Scientists of natural as well as social science have studied individual deficits in three ways: positivist scholars in psychology, neuroscience or genetics identified factors that correlate with the probability of actually being deviant (e.g. antisocial behaviour, mental disorder); critical scholars in criminology and sociology identified deficit categories as culturally or socially biased and prejudiced (such as low intelligence); and, thirdly, constructivists study the actual discourse of deficit ascription in particular cases and in certain institutional contexts (such as the judiciary or schools). All these approaches presume the outcome of the deficit discourse, which resembles a structural pattern rather than the contingent result of struggles. Scholars underrate contingency because they start with the category already attached to an individual.
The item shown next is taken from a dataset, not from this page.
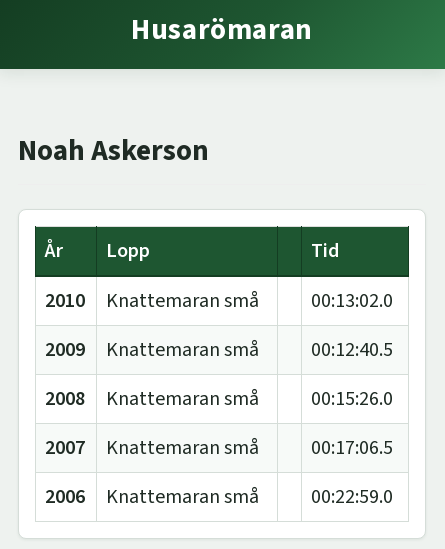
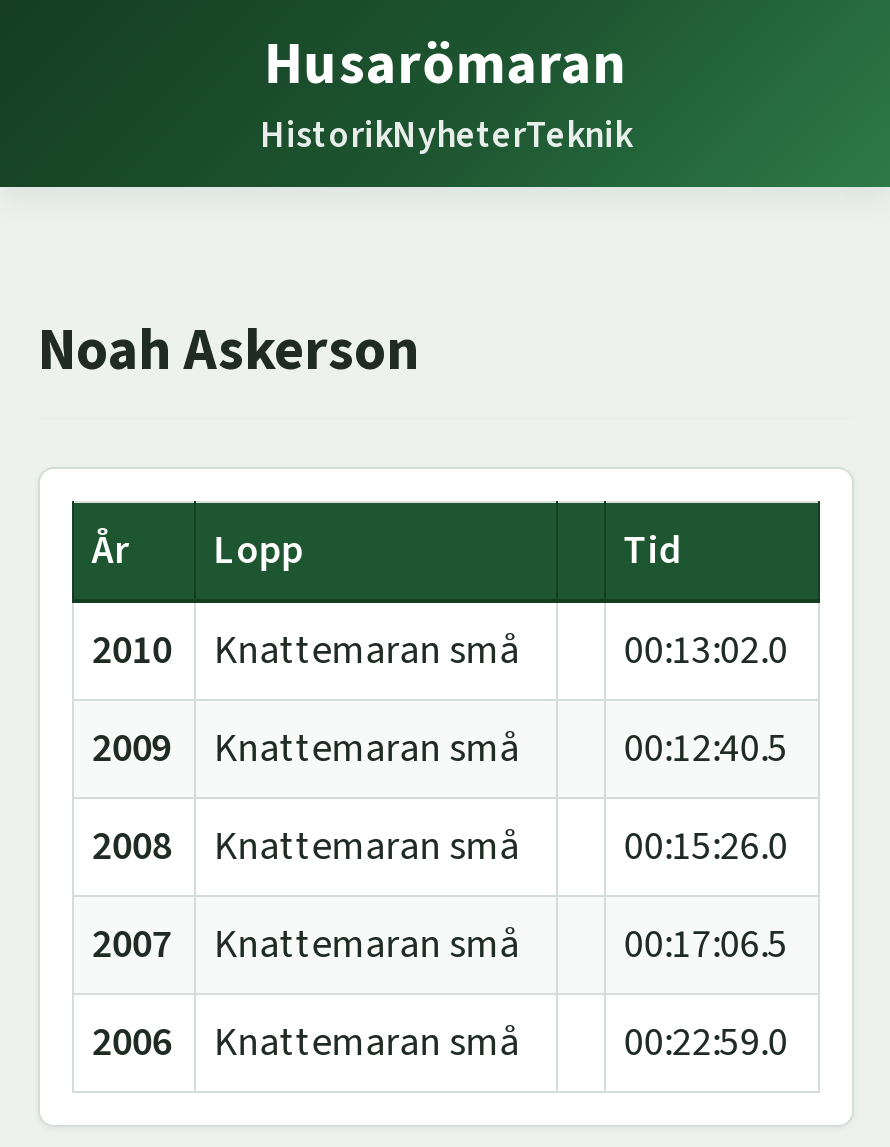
+ HistorikNyheterTeknik
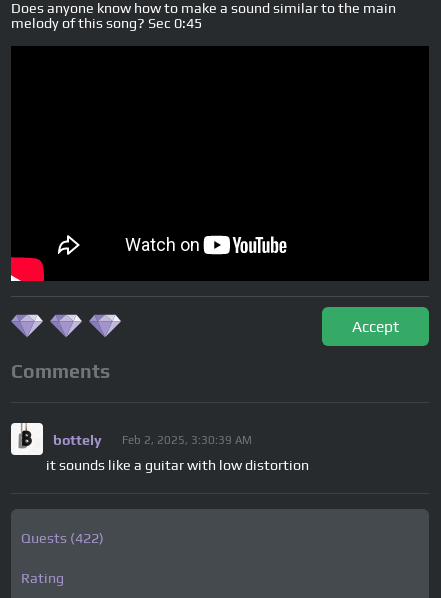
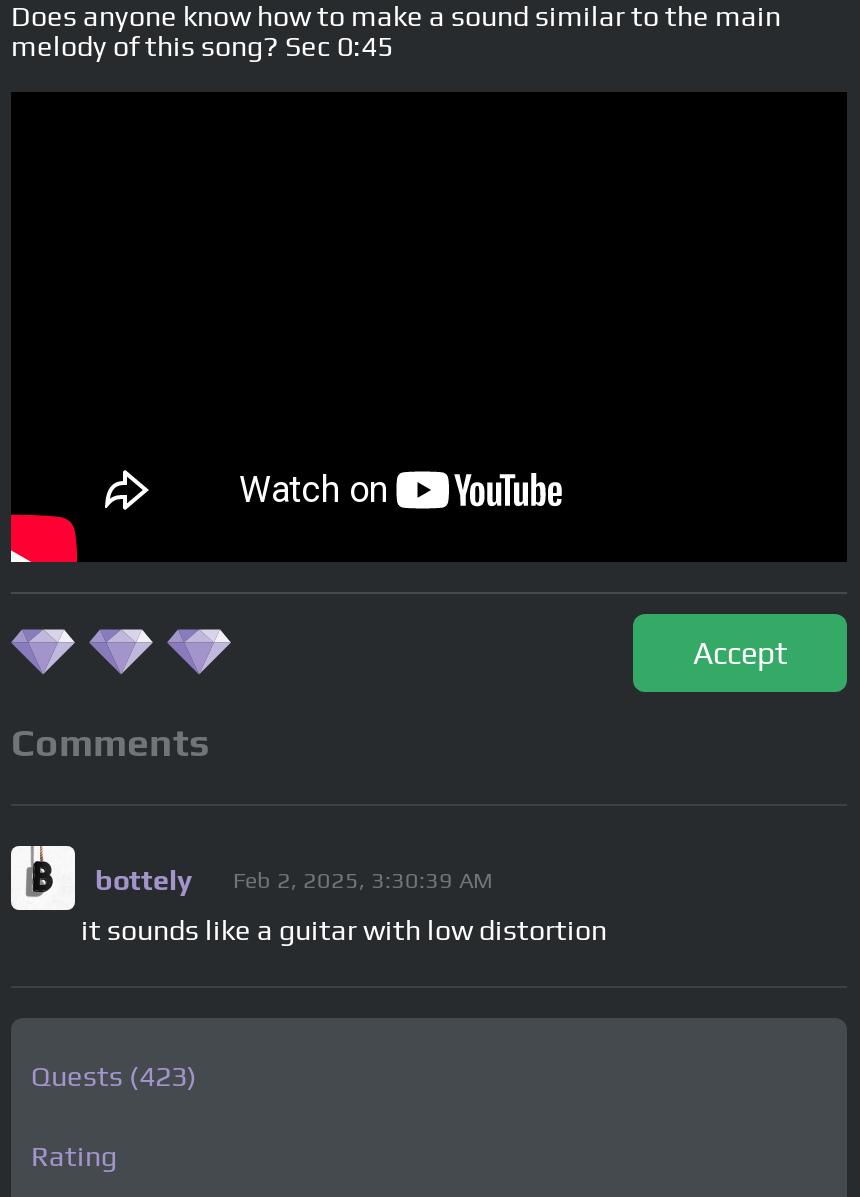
- Quests (422)
+ Quests (423)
I claim that we learn a lot about a deficit category and its powers when visiting the places and moments when it is not fixed yet, when parties fight it, when it is still contested.

Keywords

Criminal Procedure Plea Bargaining Guilty Plea Police Interview Defence Case 
These keywords were added by machine and not by the authors. This process is experimental and the keywords may be updated as the learning algorithm improves.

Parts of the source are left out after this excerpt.